#### [Stored data entries]
○ ○ ○ ○ ○ ○ ○

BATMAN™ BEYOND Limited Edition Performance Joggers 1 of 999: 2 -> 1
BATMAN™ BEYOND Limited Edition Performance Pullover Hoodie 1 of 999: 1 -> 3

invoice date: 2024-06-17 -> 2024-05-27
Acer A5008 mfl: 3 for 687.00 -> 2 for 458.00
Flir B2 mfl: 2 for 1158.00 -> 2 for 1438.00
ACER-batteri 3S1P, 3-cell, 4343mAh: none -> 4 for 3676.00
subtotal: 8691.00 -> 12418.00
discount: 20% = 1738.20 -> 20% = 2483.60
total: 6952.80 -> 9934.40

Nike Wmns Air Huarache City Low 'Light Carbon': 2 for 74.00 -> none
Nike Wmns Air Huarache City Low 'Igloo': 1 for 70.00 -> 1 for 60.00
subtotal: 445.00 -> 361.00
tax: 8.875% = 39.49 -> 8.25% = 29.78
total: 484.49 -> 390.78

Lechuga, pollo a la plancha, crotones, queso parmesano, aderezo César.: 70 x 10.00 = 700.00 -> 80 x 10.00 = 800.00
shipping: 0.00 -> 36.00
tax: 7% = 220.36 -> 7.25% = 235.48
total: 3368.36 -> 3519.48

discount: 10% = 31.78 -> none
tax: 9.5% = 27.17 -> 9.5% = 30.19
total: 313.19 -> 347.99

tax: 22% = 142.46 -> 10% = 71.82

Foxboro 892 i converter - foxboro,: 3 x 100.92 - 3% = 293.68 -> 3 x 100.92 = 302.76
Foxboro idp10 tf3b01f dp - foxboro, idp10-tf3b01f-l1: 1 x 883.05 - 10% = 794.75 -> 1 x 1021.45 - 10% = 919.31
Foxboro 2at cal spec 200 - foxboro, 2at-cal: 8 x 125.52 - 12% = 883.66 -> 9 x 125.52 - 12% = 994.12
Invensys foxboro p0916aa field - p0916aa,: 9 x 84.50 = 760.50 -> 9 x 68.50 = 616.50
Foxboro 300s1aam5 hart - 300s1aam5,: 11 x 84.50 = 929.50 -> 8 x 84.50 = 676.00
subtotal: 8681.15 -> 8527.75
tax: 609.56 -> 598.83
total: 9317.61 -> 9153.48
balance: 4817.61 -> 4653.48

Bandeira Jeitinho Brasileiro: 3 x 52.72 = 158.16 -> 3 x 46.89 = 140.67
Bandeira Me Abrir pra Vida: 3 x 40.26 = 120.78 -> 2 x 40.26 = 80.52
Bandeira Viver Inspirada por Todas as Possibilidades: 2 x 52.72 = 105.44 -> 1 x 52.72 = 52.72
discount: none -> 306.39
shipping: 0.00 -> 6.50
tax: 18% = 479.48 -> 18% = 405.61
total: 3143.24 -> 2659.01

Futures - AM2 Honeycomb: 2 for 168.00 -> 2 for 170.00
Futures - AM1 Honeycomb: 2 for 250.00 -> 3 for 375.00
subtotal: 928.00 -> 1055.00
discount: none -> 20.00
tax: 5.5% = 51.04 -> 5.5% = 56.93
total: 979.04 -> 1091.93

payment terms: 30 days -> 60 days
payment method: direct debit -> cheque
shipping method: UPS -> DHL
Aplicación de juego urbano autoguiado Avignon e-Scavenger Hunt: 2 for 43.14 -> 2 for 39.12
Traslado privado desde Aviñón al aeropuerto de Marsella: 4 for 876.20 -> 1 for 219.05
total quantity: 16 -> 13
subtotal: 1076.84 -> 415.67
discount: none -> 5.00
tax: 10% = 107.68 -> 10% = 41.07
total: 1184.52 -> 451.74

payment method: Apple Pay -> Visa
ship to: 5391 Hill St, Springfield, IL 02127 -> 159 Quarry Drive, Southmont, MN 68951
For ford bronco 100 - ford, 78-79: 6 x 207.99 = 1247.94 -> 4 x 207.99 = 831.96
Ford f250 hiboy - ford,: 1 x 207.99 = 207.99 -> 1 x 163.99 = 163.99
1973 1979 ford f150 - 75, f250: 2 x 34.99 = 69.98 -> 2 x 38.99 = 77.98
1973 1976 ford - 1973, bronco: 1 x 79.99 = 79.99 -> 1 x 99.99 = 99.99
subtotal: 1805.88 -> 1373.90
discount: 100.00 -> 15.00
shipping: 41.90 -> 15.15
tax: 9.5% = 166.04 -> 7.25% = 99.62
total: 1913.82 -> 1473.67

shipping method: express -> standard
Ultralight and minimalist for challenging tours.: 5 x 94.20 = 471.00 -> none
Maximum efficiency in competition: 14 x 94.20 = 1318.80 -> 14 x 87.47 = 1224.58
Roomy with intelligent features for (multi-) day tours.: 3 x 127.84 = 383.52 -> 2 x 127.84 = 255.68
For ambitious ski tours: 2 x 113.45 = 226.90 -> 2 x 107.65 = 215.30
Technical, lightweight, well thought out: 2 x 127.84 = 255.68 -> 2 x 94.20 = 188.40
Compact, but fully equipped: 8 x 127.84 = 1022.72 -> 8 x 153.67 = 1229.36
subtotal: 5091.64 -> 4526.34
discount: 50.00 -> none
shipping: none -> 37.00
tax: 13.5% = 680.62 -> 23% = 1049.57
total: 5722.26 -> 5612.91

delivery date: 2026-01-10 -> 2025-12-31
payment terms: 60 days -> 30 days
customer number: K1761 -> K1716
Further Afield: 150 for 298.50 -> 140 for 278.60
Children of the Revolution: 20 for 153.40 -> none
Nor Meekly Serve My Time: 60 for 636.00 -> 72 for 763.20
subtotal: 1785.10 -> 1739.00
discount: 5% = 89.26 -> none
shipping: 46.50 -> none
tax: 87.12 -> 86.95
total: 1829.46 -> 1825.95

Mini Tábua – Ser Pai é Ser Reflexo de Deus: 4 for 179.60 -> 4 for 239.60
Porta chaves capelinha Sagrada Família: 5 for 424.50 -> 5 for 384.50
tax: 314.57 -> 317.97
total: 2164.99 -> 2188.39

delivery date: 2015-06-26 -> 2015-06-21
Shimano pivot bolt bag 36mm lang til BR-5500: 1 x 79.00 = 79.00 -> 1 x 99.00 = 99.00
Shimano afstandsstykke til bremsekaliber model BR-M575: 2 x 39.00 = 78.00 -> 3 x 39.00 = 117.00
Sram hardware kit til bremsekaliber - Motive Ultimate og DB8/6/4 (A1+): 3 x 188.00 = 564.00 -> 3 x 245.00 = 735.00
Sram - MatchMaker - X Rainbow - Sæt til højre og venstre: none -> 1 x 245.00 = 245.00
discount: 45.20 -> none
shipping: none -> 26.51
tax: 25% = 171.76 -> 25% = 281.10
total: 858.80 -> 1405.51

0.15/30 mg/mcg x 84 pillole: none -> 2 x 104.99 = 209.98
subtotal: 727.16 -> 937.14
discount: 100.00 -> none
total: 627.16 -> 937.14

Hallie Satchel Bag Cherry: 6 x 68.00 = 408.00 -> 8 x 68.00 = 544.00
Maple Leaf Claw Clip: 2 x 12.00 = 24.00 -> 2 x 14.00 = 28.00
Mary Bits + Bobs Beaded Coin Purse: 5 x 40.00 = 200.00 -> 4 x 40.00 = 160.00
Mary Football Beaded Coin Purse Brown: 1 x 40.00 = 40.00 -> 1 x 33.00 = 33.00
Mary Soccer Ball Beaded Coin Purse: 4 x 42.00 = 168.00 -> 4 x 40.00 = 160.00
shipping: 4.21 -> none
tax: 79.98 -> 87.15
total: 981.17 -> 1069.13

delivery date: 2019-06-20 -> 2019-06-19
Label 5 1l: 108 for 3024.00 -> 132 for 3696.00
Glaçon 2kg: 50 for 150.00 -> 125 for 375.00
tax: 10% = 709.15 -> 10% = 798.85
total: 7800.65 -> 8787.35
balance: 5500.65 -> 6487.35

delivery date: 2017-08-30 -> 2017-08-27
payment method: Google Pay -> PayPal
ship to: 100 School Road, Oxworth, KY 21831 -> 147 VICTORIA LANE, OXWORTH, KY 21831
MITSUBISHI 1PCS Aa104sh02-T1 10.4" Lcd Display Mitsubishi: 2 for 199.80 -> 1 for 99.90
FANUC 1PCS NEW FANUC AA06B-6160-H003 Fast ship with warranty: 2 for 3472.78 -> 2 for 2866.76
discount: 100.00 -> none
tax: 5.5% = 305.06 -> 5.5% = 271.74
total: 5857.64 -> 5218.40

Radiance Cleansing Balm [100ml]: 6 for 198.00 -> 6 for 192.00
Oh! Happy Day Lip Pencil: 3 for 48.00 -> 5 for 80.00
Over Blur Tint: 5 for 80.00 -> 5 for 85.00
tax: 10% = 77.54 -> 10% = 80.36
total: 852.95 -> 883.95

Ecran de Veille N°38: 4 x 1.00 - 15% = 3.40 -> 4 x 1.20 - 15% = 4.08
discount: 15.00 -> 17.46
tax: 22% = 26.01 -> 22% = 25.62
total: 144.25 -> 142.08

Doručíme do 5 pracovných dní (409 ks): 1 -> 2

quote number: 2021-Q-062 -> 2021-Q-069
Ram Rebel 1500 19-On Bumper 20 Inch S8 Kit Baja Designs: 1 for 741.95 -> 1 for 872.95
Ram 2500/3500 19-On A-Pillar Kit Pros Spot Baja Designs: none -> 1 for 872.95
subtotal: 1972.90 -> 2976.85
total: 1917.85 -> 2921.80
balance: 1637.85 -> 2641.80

○ ○ ○ ○ ○ ○ ○

#### [Problem]
Word for word, please print every line from the beginning of the records to the line bearing "Acer A5008 mfl: 3 for 687.00 -> 2 for 458.00", counting both ends and stopping there.

#### [Result of the exercise]
BATMAN™ BEYOND Limited Edition Performance Joggers 1 of 999: 2 -> 1
BATMAN™ BEYOND Limited Edition Performance Pullover Hoodie 1 of 999: 1 -> 3

invoice date: 2024-06-17 -> 2024-05-27
Acer A5008 mfl: 3 for 687.00 -> 2 for 458.00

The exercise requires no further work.